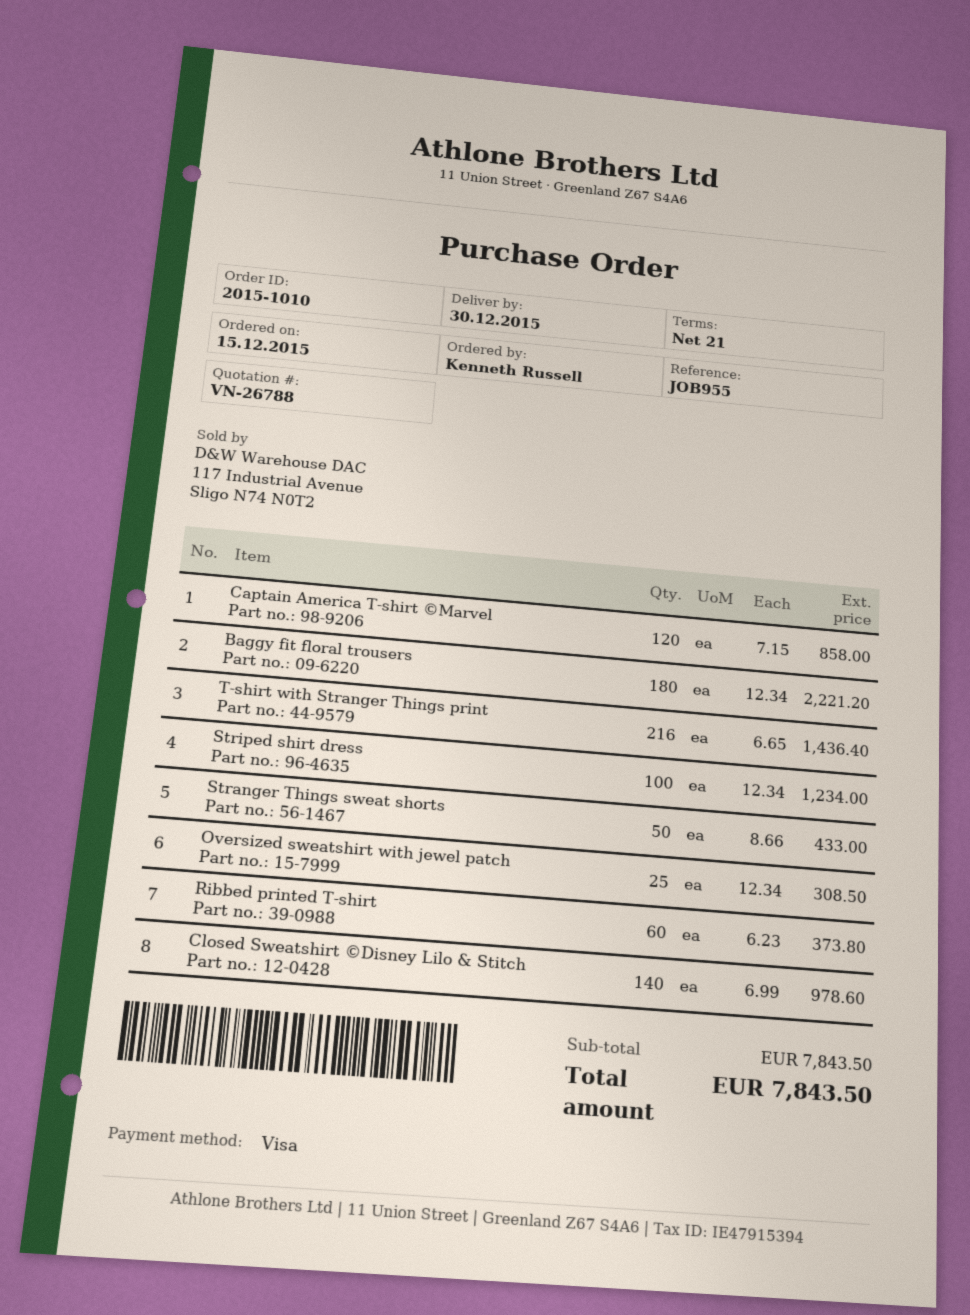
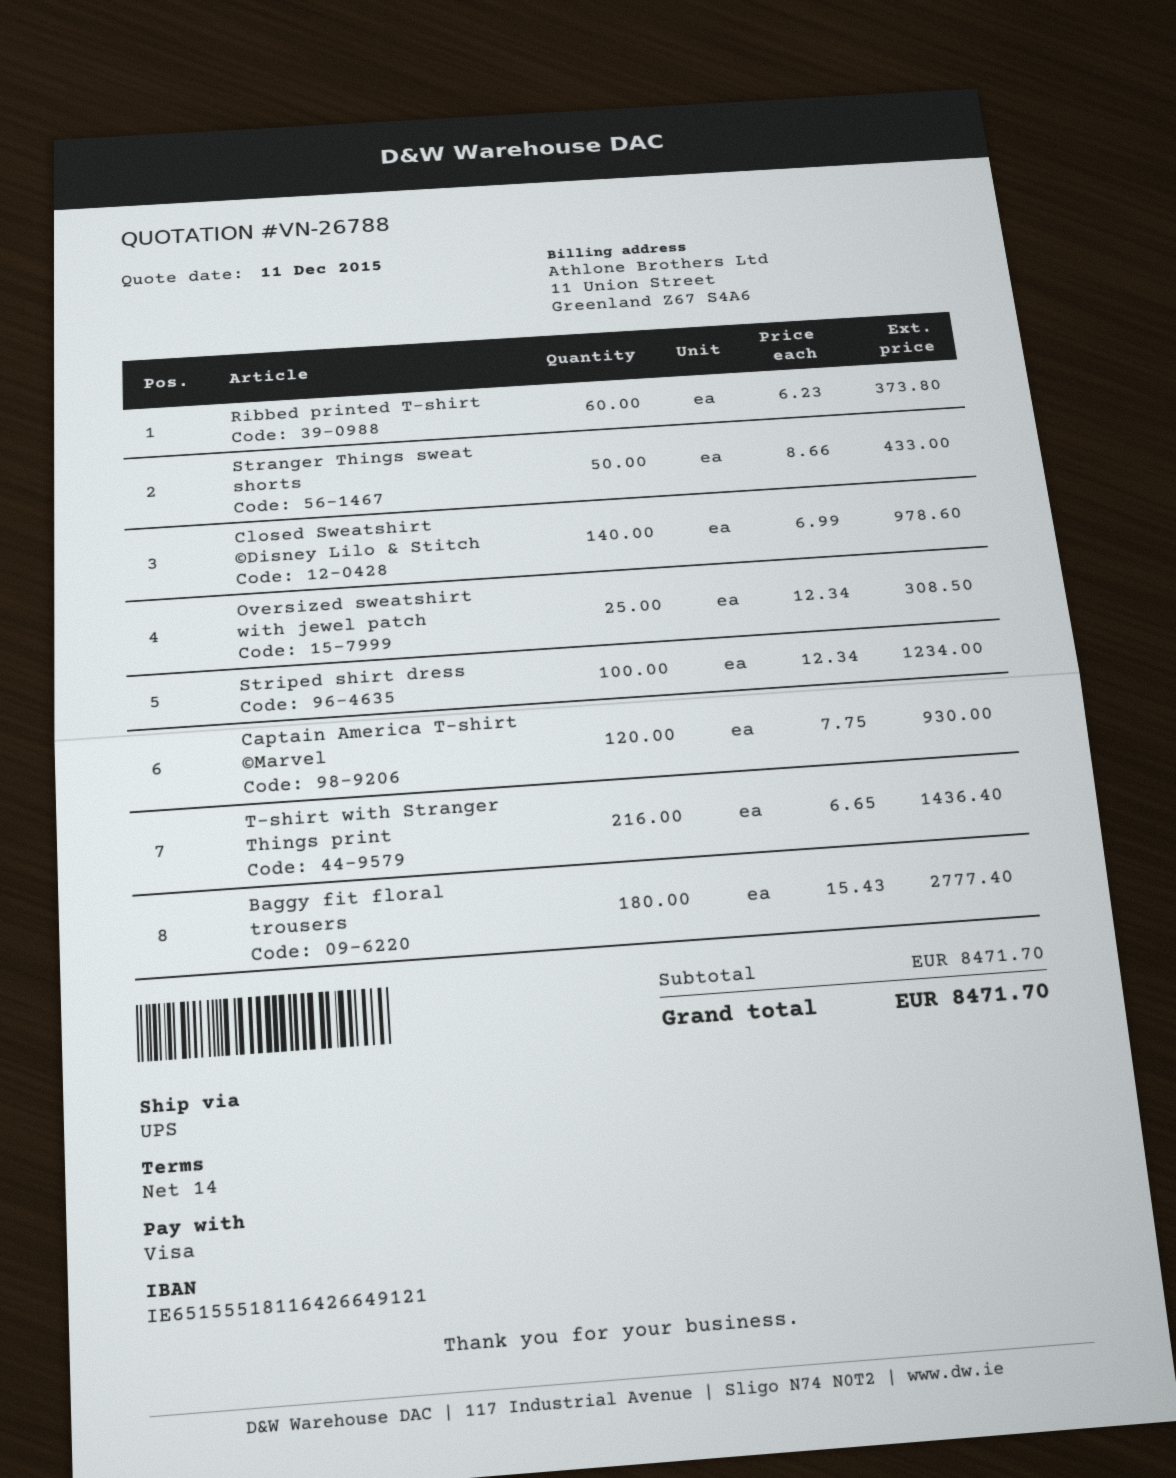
payment terms: 21 days -> 14 days
Captain America T-shirt ©Marvel: 120 x 7.15 = 858.00 -> 120 x 7.75 = 930.00
Baggy fit floral trousers: 180 x 12.34 = 2221.20 -> 180 x 15.43 = 2777.40
subtotal: 7843.50 -> 8471.70
total: 7843.50 -> 8471.70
==========
Task to complete: All of the data should come back exactly as written, but without pictures.

Your solution:
payment terms: 21 days -> 14 days
Captain America T-shirt ©Marvel: 120 x 7.15 = 858.00 -> 120 x 7.75 = 930.00
Baggy fit floral trousers: 180 x 12.34 = 2221.20 -> 180 x 15.43 = 2777.40
subtotal: 7843.50 -> 8471.70
total: 7843.50 -> 8471.70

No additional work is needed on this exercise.